CONSTANT-pH MOLECULAR DYNAMICS SIMULATIONS: DEVELOPMENT AND APPLICATIONS

Abstract

Constant-pH molecular dynamics has recently emerged as a useful technique for studying the microscopic details underlying pH dependent properties of proteins. We further develop continuous constant-pH molecular dynamics (CpHMD) in several ways. First, we benchmark the implicit-solvent based CpHMD approach by calculating pKa values for a set of over 100 engineered mutants of hyper-stable variants of staphylococcal nuclease which have titratable residues placed in the hydrophobic interior of the protein and comparing our results to experiment. We present the correlation between the calculated and experimental pKa values and correlations of the calculated pKa error with structural and dynamic quantities of the titratable residues. This analysis allows us to discern the strengths and limitations of implicit-solvent CpHMD.

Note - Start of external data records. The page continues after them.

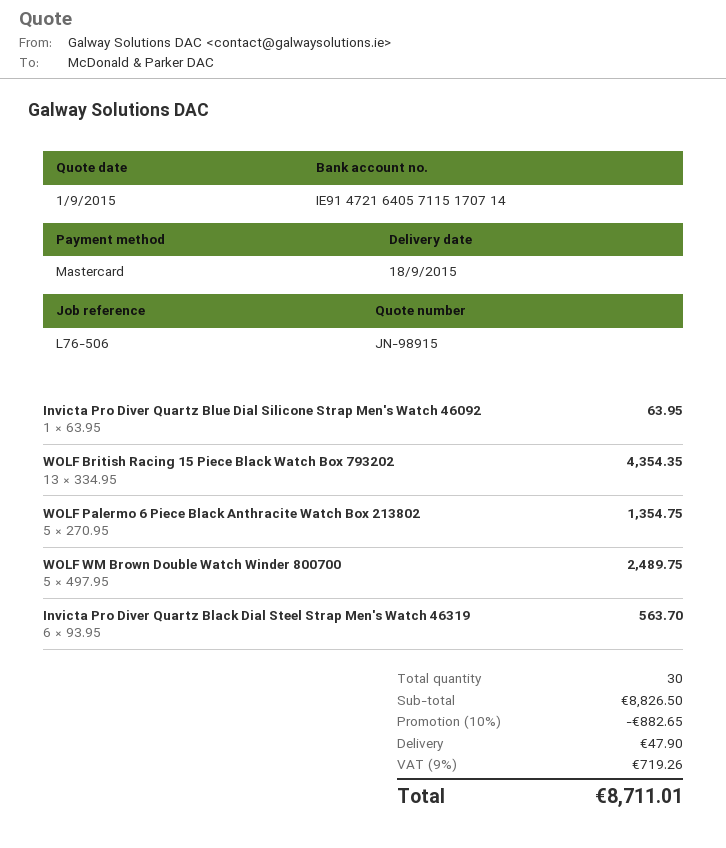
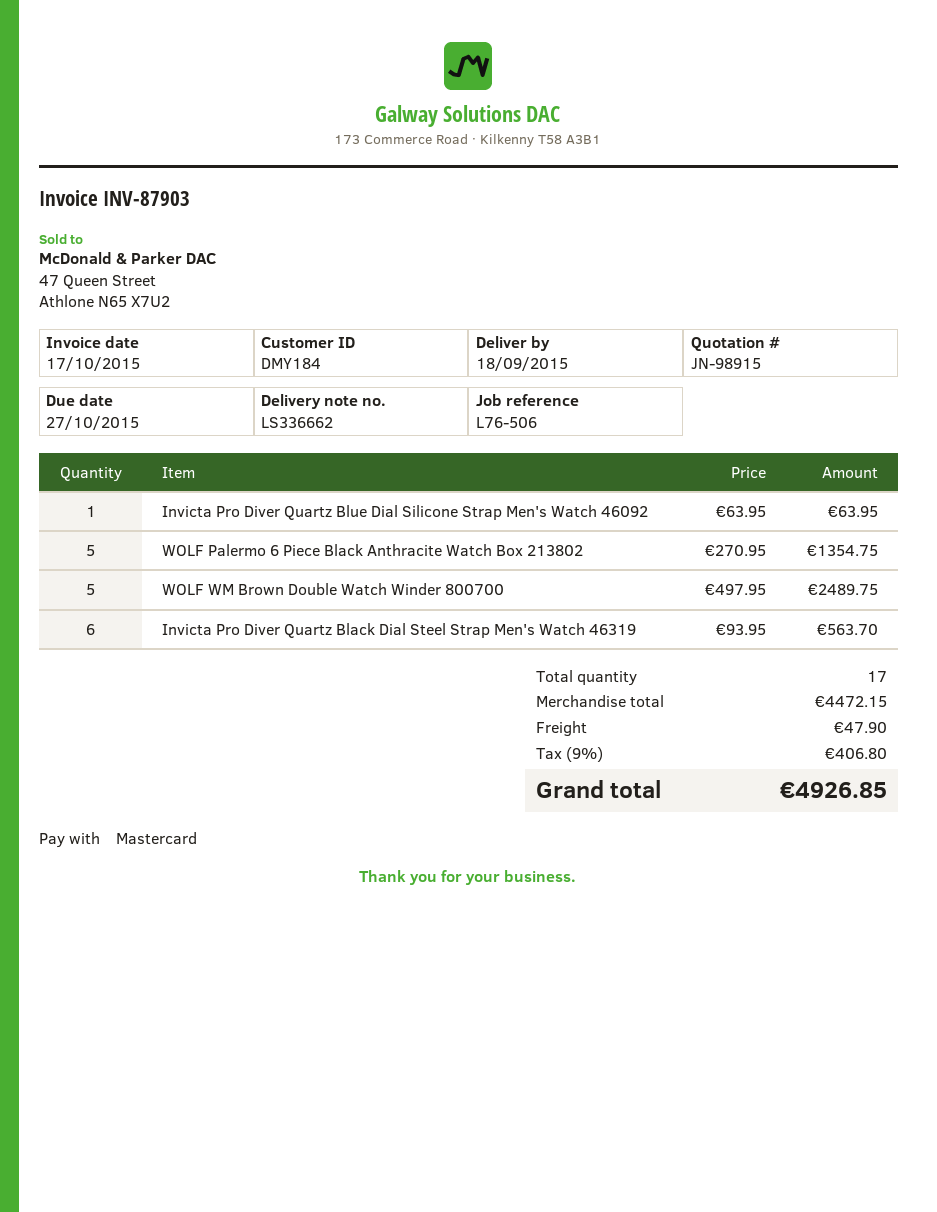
WOLF British Racing 15 Piece Black Watch Box 793202: 13 x 334.95 = 4354.35 -> none
total quantity: 30 -> 17
subtotal: 8826.50 -> 4472.15
discount: 10% = 882.65 -> none
tax: 9% = 719.26 -> 9% = 406.80
total: 8711.01 -> 4926.85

Secondly, we implement the Langevin algorithm to propagate titration coordinates and develop a pH-based replica exchange protocol to accelerate protonation state sampling in CpHMD. We test the effects these methods have on the convergence of the unprotonated fraction of titratable amino acids. We present statistical tests which allow us to quantify the sampling enhancement. We find that both approaches speed-up protonation-state sampling signicantly.

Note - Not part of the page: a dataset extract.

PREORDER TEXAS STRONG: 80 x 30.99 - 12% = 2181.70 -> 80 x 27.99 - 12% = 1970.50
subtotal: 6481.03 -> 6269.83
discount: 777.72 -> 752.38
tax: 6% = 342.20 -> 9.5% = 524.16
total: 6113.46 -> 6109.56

Next, we develop hybrid-solvent CpHMD to eliminate conformational biases of the generalized Born (GB) implicit-solvent model. In this method, conformational dynamics are governed by the explicit-solvent force field, but protonation state energetics are determined by the GB implicit-solvent model. We calculate pKa values for a series of proteins using both the GB and hybrid-solvent approaches and compare the results to experimental values. We compare the conformational states observed using the GB and the hybrid-solvent approaches and correlate this information with the accuracy of the calculated pKa values. The results indicate that running dynamics in explicit solvent, while using the implicit-solvent model to evaluate protonation-state energetics, yields more realistic conformational sampling which leads to more

accurate pKa calculation.

We then apply hybrid-solvent CpHMD to shed light on the microscopic origins of the pH-dependent assembly of spider dragline silk. We are able to calculate the pH-dependent free energy of N-terminal domain dimerization by calculating pKa values of the N-terminal domain monomer and dimer, and applying linkage thermodynamics. Combining this with pH-dependent conformational changes of the intact dimer allows us to rationalize the experimentally observed pH-dependent dimer formation which is a critical step in silk assembly.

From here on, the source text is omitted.